(What you have to do) Set down the first line below and each line after it, ending with the one that holds "- Run the organize_files.py file.". Pictures do not belong in the copy.

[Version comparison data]
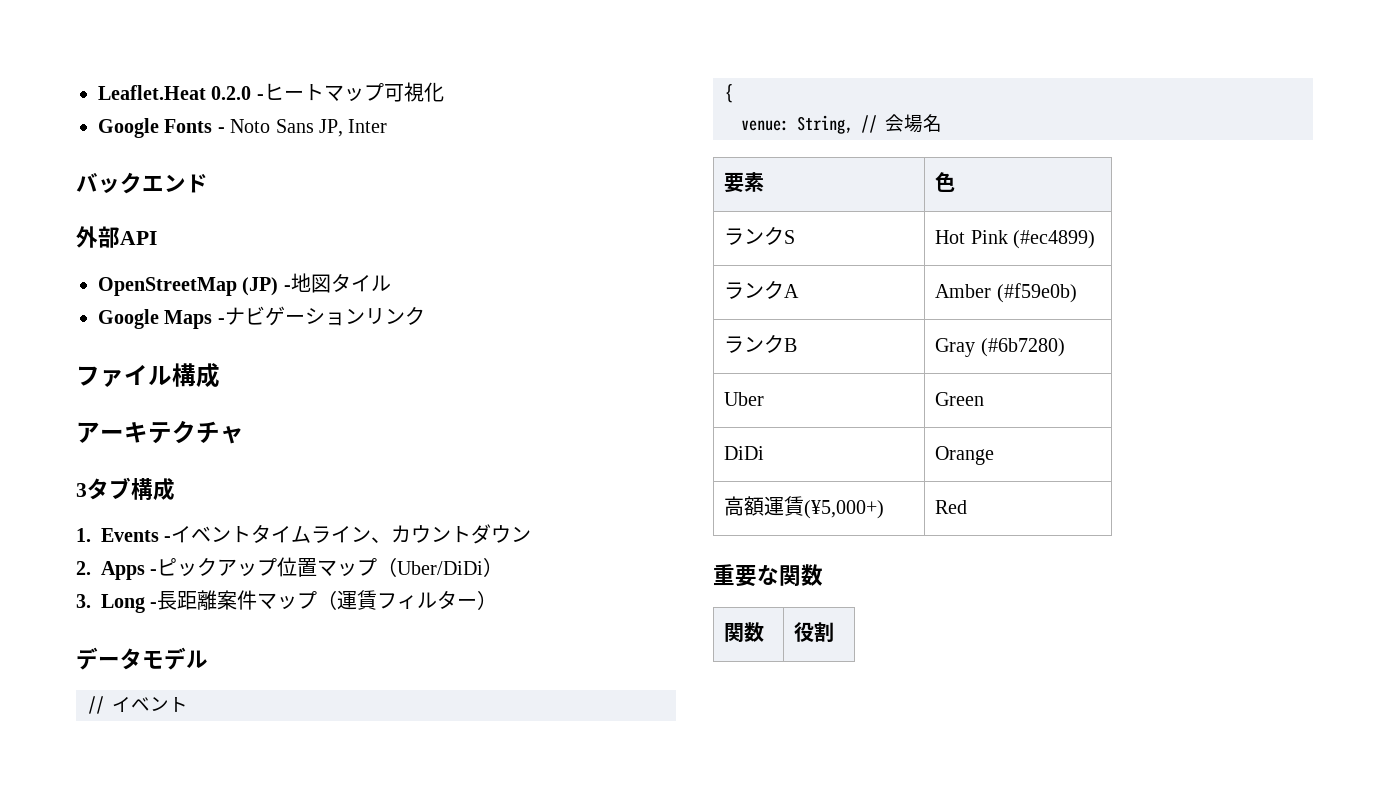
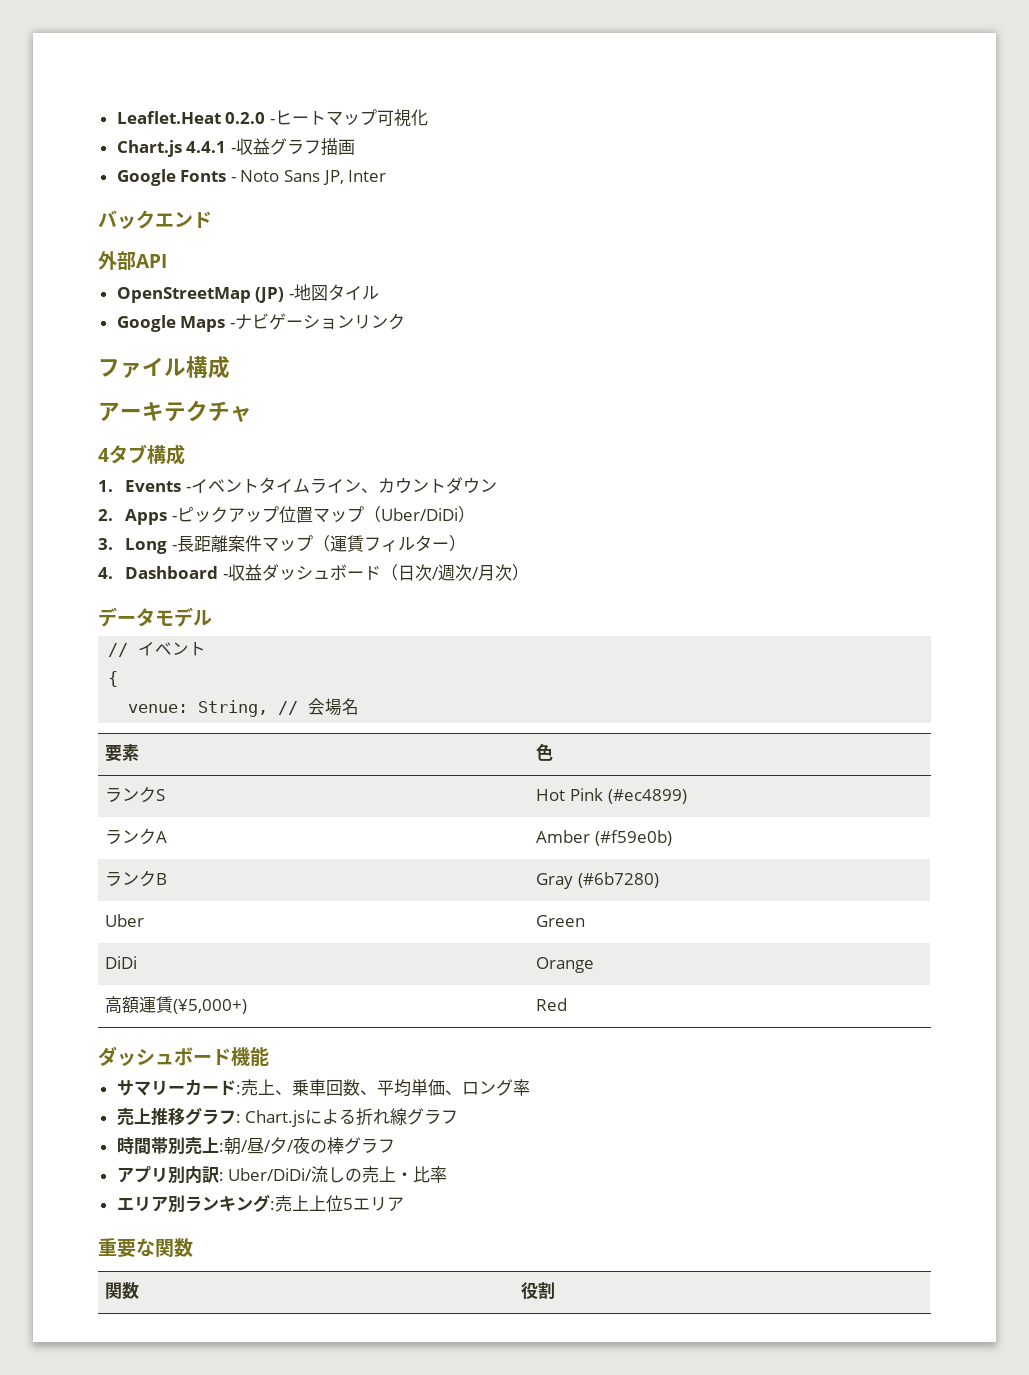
+ Chart.js 4.4.1 -収益グラフ描画
- 3タブ構成
+ 4タブ構成
+ 4. Dashboard -収益ダッシュボード（日次/週次/月次）
+ ダッシュボード機能
+ サマリーカード:売上、乗車回数、平均単価、ロング率
+ 売上推移グラフ: Chart.jsによる折れ線グラフ
+ 時間帯別売上:朝/昼/夕/夜の棒グラフ
+ アプリ別内訳: Uber/DiDi/流しの売上・比率
+ エリア別ランキング:売上上位5エリア

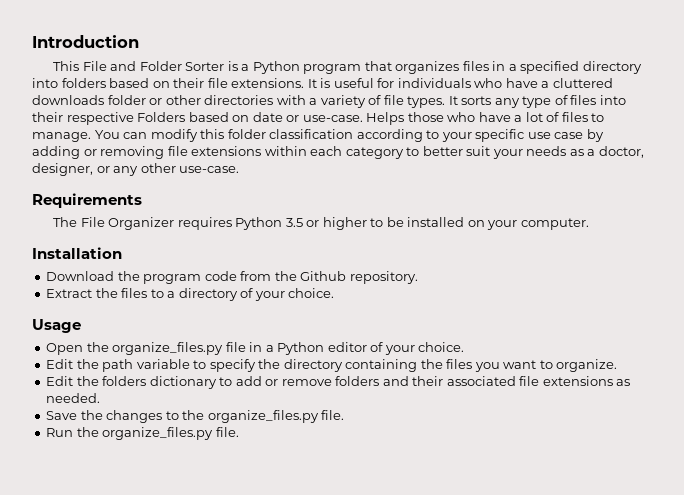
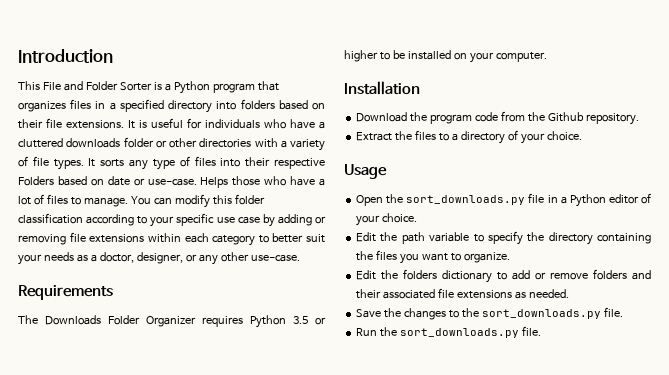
- The File Organizer requires Python 3.5 or higher to be installed on your computer.
+ The Downloads Folder Organizer requires Python 3.5 or higher to be installed on your computer.
- Open the organize_files.py file in a Python editor of your choice.
+ Open the sort_downloads.py file in a Python editor of your choice.
- Save the changes to the organize_files.py file.
+ Save the changes to the sort_downloads.py file.
- Run the organize_files.py file.
+ Run the sort_downloads.py file.

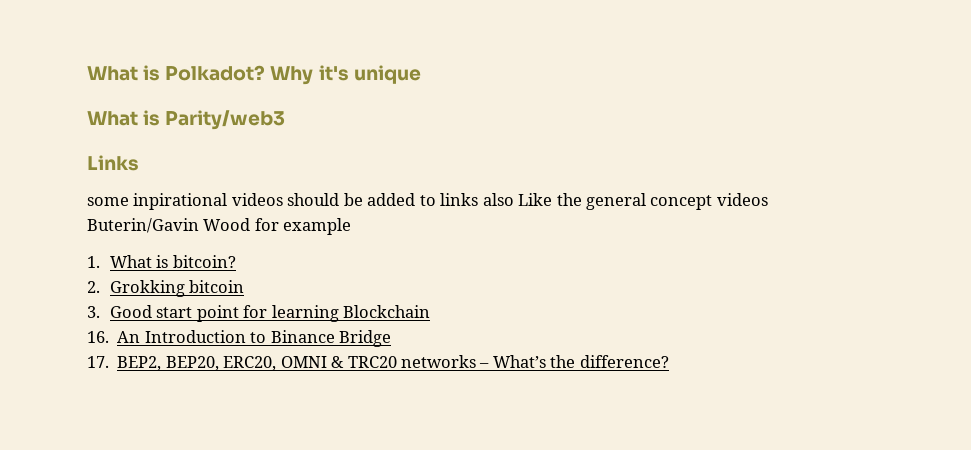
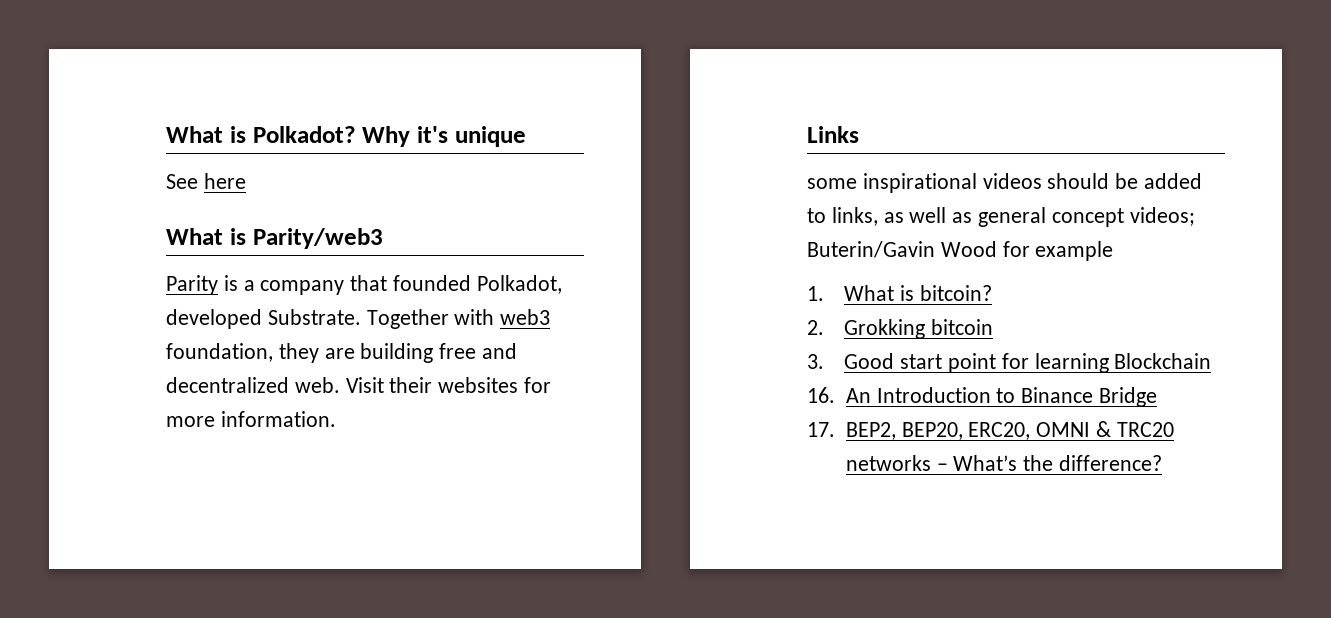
+ See here
+ Parity is a company that founded Polkadot, developed Substrate. Together with web3 foundation, they are building free and decentralized web. Visit their websites for more information.
- some inpirational videos should be added to links also Like the general concept videos Buterin/Gavin Wood for example
+ some inspirational videos should be added to links, as well as general concept videos; Buterin/Gavin Wood for example

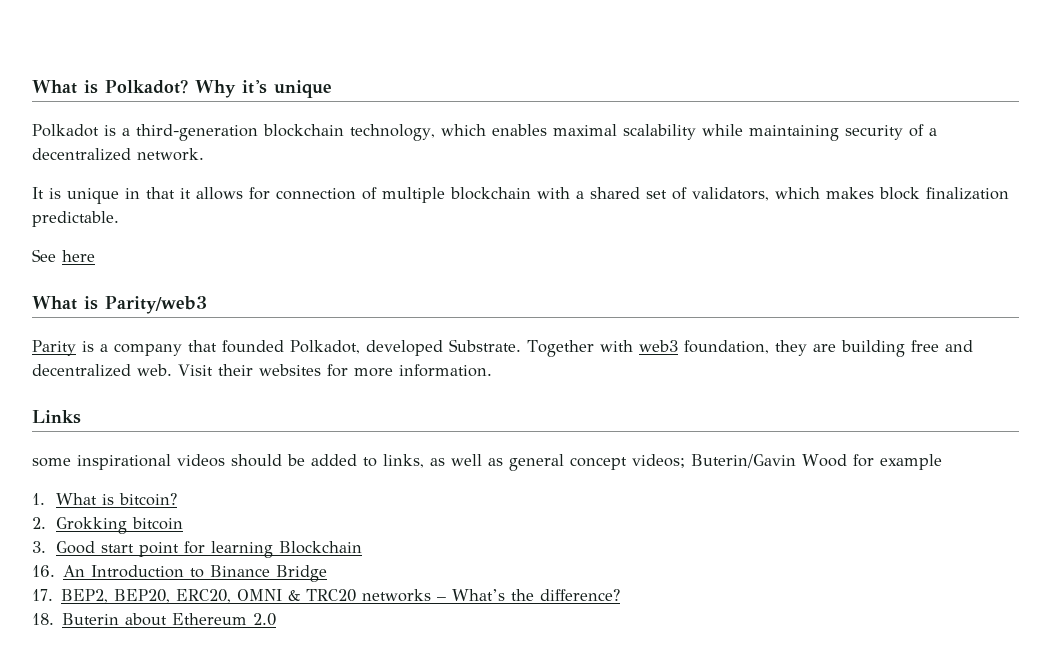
+ Polkadot is a third-generation blockchain technology, which enables maximal scalability while maintaining security of a decentralized network.
+ It is unique in that it allows for connection of multiple blockchain with a shared set of validators, which makes block finalization predictable.
+ 18. Buterin about Ethereum 2.0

(Answer to the exercise)
+ Chart.js 4.4.1 -収益グラフ描画
- 3タブ構成
+ 4タブ構成
+ 4. Dashboard -収益ダッシュボード（日次/週次/月次）
+ ダッシュボード機能
+ サマリーカード:売上、乗車回数、平均単価、ロング率
+ 売上推移グラフ: Chart.jsによる折れ線グラフ
+ 時間帯別売上:朝/昼/夕/夜の棒グラフ
+ アプリ別内訳: Uber/DiDi/流しの売上・比率
+ エリア別ランキング:売上上位5エリア

- The File Organizer requires Python 3.5 or higher to be installed on your computer.
+ The Downloads Folder Organizer requires Python 3.5 or higher to be installed on your computer.
- Open the organize_files.py file in a Python editor of your choice.
+ Open the sort_downloads.py file in a Python editor of your choice.
- Save the changes to the organize_files.py file.
+ Save the changes to the sort_downloads.py file.
- Run the organize_files.py file.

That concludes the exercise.